Forbid dynamic arrays in boolean evaluation contexts

Steven Schveighoffer schveiguy at yahoo.com
Wed Mar 27 09:35:21 PDT 2013


On Wed, 27 Mar 2013 08:18:34 -0400, Vladimir Panteleev  
<vladimir at thecybershadow.net> wrote:

> On Wednesday, 27 March 2013 at 03:03:13 UTC, Steven Schveighoffer wrote:
>> The code is specifically designed
>
> No. The code is specifically WRITTEN. For the third time: You don't know  
> if this was a conscious design decision made with the distinction  
> between null and empty arrays in mind, so please stop wording things  
> like it was.

Well, somebody wrote the code that way.  Whether they considered possibly  
pointing at a non-null value or not, I don't know.  But I assume they  
picked null from convenience and from the fact that nulls are a perfectly  
valid spot to point at for an empty array.

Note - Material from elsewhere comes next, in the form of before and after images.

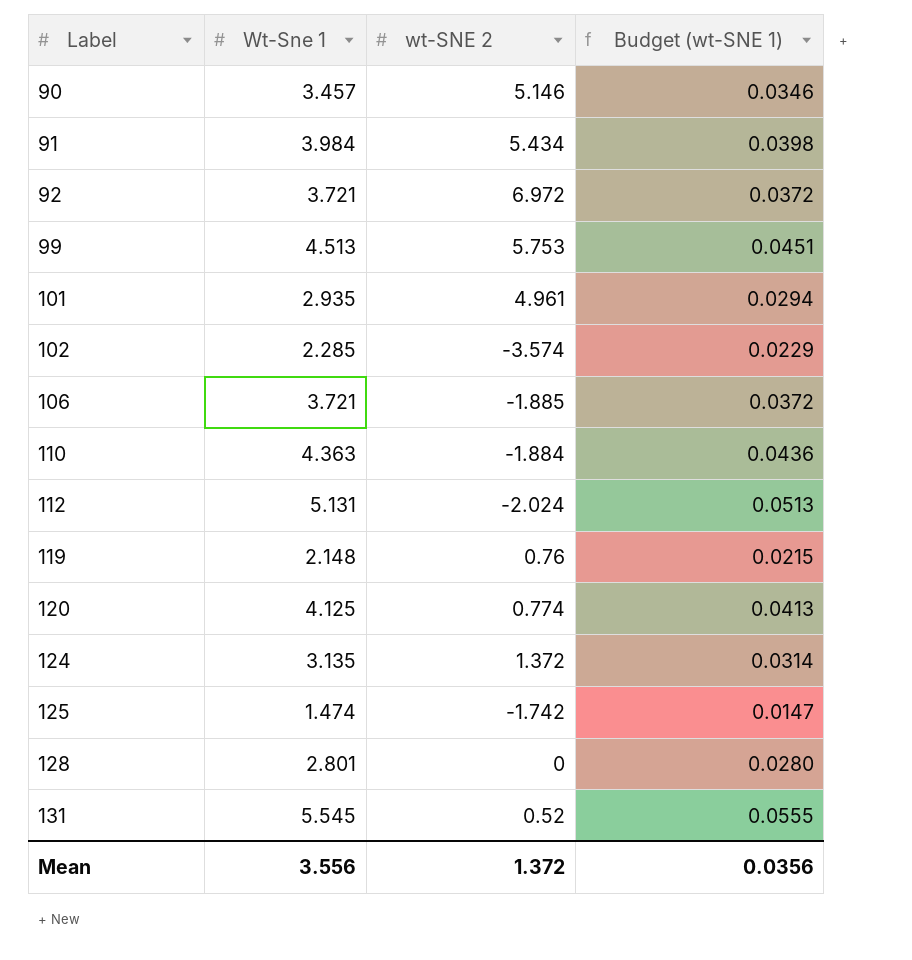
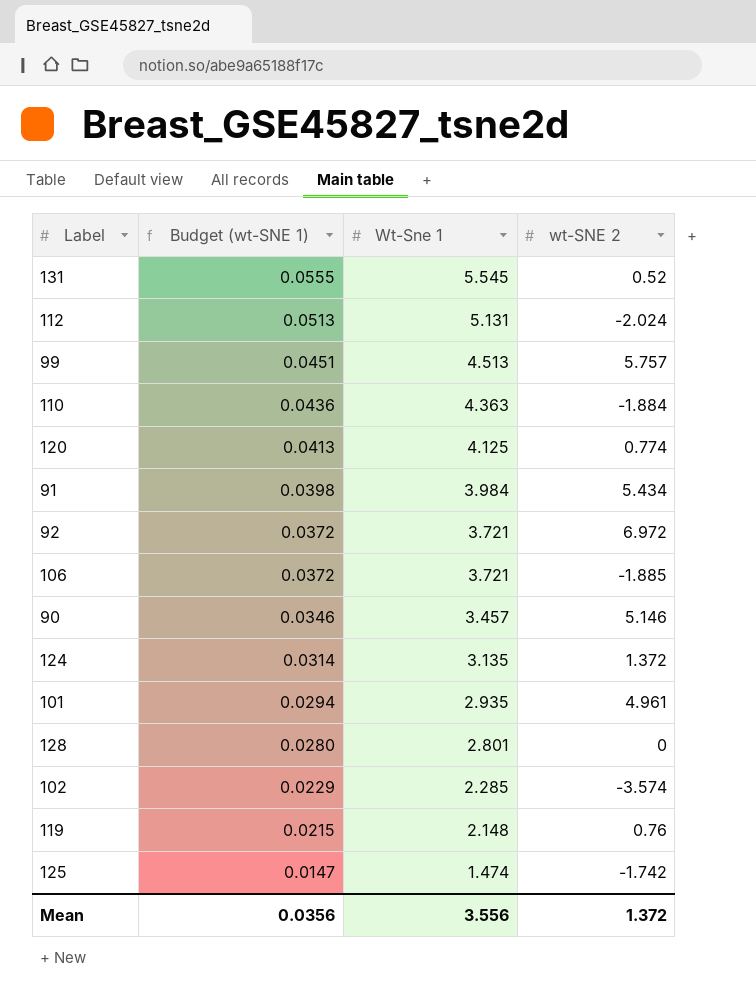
row order: Label ascending -> Budget (wt-SNE 1) descending
column Budget (wt-SNE 1) | position: 4 -> 2
99 | wt-SNE 2: 5.753 -> 5.757

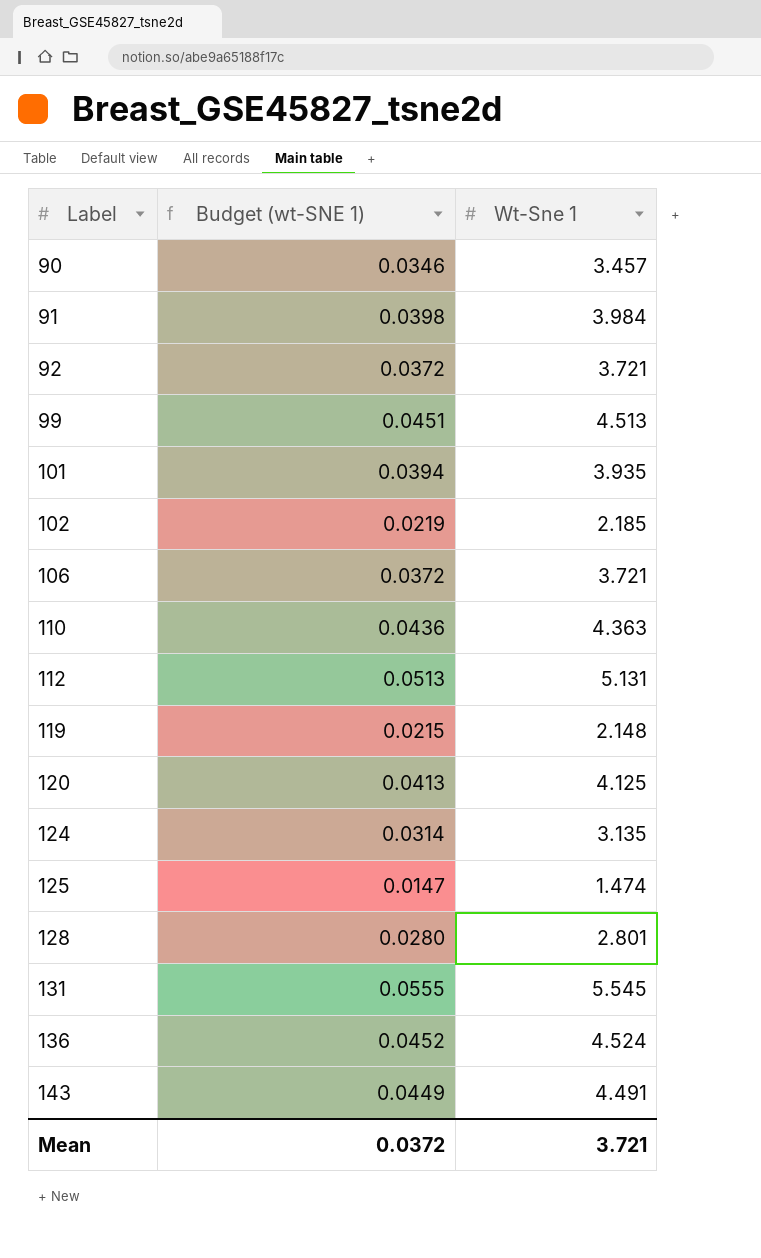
row order: Budget (wt-SNE 1) descending -> Label ascending
column wt-SNE 2 | position: 4 -> none
101 | Budget (wt-SNE 1): 0.0294 -> 0.0394
101 | Wt-Sne 1: 2.935 -> 3.935
102 | Budget (wt-SNE 1): 0.0229 -> 0.0219
102 | Wt-Sne 1: 2.285 -> 2.185
row 136: none -> 0.0452 | 4.524
row 143: none -> 0.0449 | 4.491
Mean | Budget (wt-SNE 1): 0.0356 -> 0.0372
Mean | Wt-Sne 1: 3.556 -> 3.721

To say it is a bug is incorrect -- the spec does not call for null or  
non-null, the design is perfectly valid given the constraints.

>> I was not around when this decision was made, but it seems
>
>> I wasn't there, I didn't make the decision, but it's implied in
>
> This is what I wanted to clear up. Your previous posts were worded in  
> such a way that you seemed absolutely certain of the reasonings for why  
> the code ended up like that.

I can only go on what I see in the code.  It seems certain that whoever  
wrote it is deliberately returning null.  It's also REQUIRED by the spec  
for "" to return a pointer to a readable 0, so null is not possible.  I  
can only assume, with a very high degree of certainty, that if that  
requirement was gone, "" would also return null given the behavior of the  
array literal code, and the assumption the same developer wrote both.

I am not 100% certain, as I didn't write the code, I guess you caught me?   
It's more like 99% certain.  This of course is my opinion.